- Location: Saint-Émilion, Bordeaux, France
- Appellation: Saint-Émilion
- Other labels: Les Chênes de Macquin
- Key people: Nicolas Thienpont (Manager), Stéphane Derenoncourt (Oenologist)
- Cases/yr: 6,400 cases (approximate)
- Varietals: Merlot, Cabernet Franc, Cabernet Sauvignon
- Website: Château Pavie-Macquin Official Site

= Château Pavie-Macquin =

Bordeaux wine from the appellation Saint-Émilion

Château Pavie-Macquin is a Bordeaux wine from the appellation Saint-Émilion, ranked Premier grand cru classé B in the Classification of Saint-Émilion wine. The winery is one of three Pavie estates, along with Château Pavie and Château Pavie-Decesse, located in the Right Bank of France’s Bordeaux wine region in the commune of Saint-Émilion in the department Gironde. Having risen in esteem in the 1990s, it was promoted to Premier Grand Cru Classé in 2006.

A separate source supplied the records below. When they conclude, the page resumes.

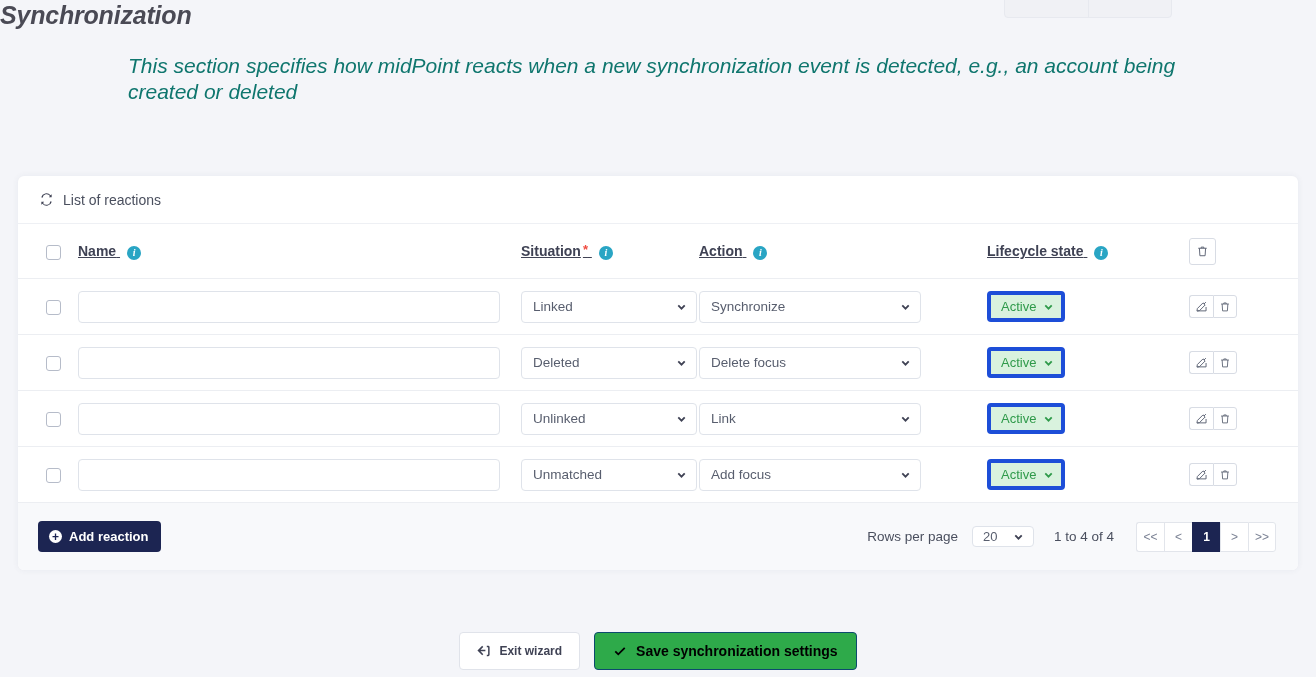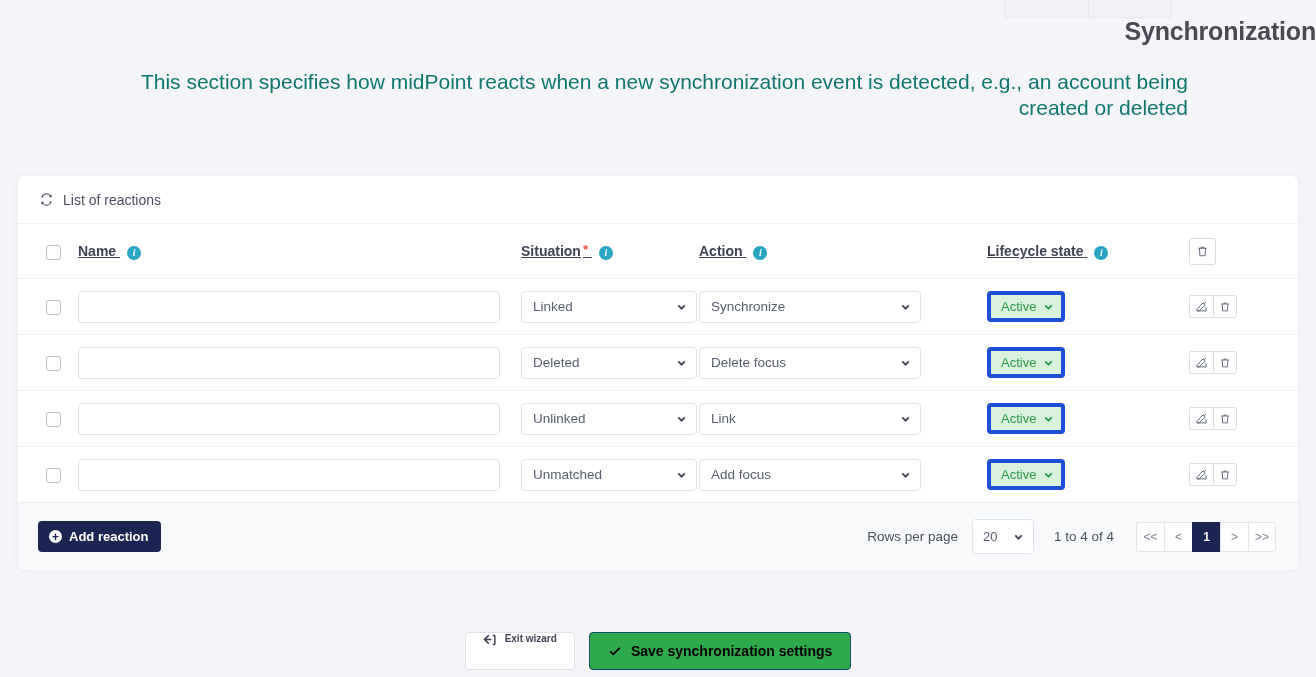"Synchronization" .page-header { font-style: none -> italic; padding-top: 16px -> 0px; text-align: right -> left }
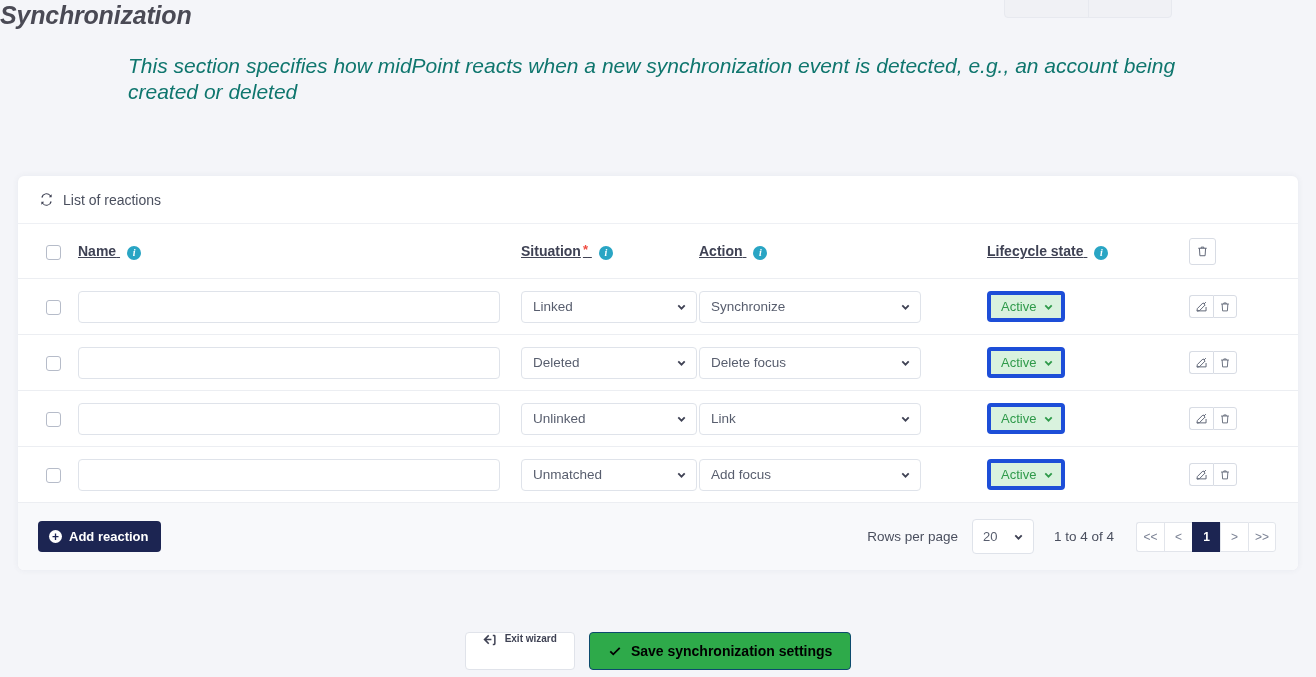"20" .sel-rows { height: 35px -> 21px }
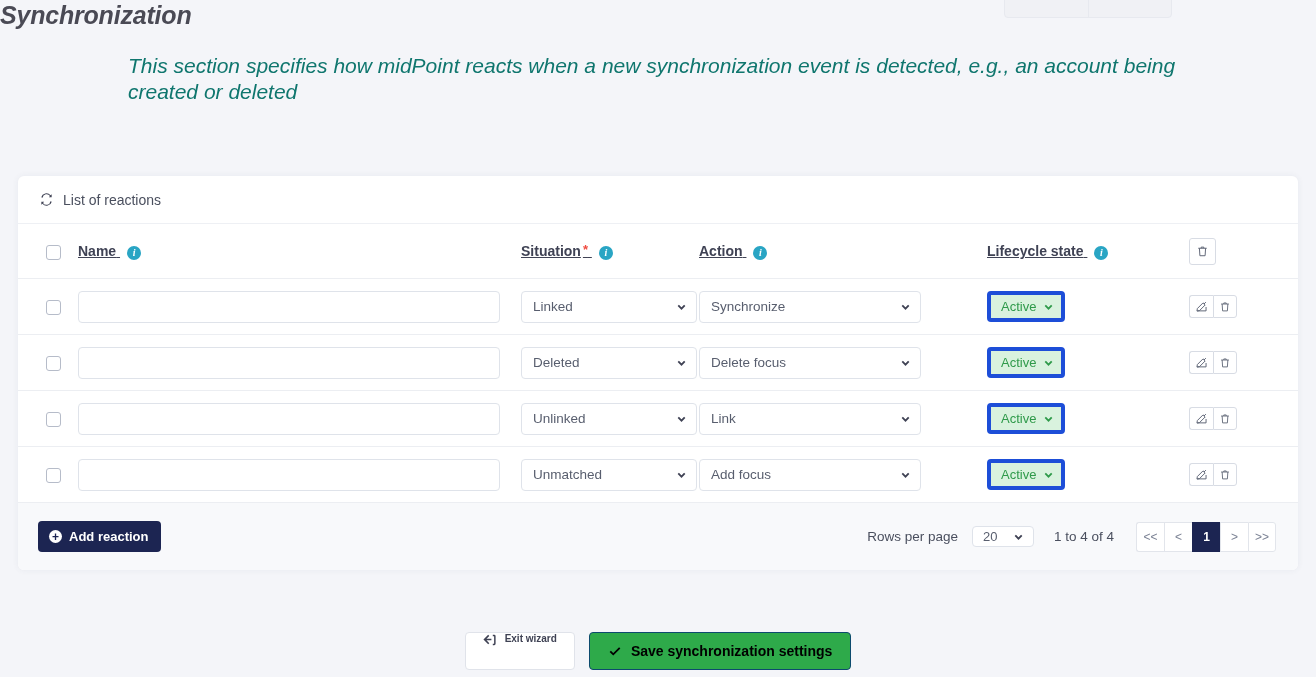"Exit wizard" .btn-exit { align-items: flex-start -> center; font-size: 10px -> 12px }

The château also produces a second wine named Les Chênes de Macquin (The Oaks of Macquin).

==History==
Once a part of the large estate of Ferdinand Bouffard, a 19th-century Bordeaux négociant, it was acquired by Albert Macquin, also the owner of the neighbouring Château La Serre, who would become known as a pioneer in the battle against phylloxera, and whose vines at Pavie-Macquin were among the first to be grafted onto American rootstocks. After studying viticulture at the Ecole d'Agriculture in Montpellier, Macquin was aware of the new techniques involving grafting the phylloxera resistant Vitis labrusca American rootstock onto the Vitis vinifera vines. While neighboring Chateaux were still looking for a cure to heal the infected vines, Macquin set about replanting his entire vineyard with the more resistant rootstock and was able to rebound more quickly from the phylloxera epidemic that plagued the Bordeaux wine industry. In Henri Enjalbert's description, "for more than 30 years Macquin was a one-man viticultural industry, the mastermind behind the transformation of the Saint-Émilion vineyards."

The estate is currently owned by the Corre family, descendants of Albert Macquin, and is managed by Nicolas Thienpont with the oenologist Stéphane Derenoncourt in charge of vinification. The team of Thienpont and Derenoncourt has been credited with increasing the profile of Pavie-Macquin in recent years, introducing biodynamic viticulture and more modern winemaking techniques. In 2006, the Château was promoted from Grands crus classés to Premiers grands crus classés B in the Saint-Émilion wine classification.

==Production==
The vineyard area extends 15 hectares with the grape varieties of 84% Merlot, 14% Cabernet Franc and 2% Cabernet Sauvignon.

Of the Grand vin Château Pavie-Macquin and the second wine Les Chênes de Macquin there is typically a total production of 6,400 cases per year.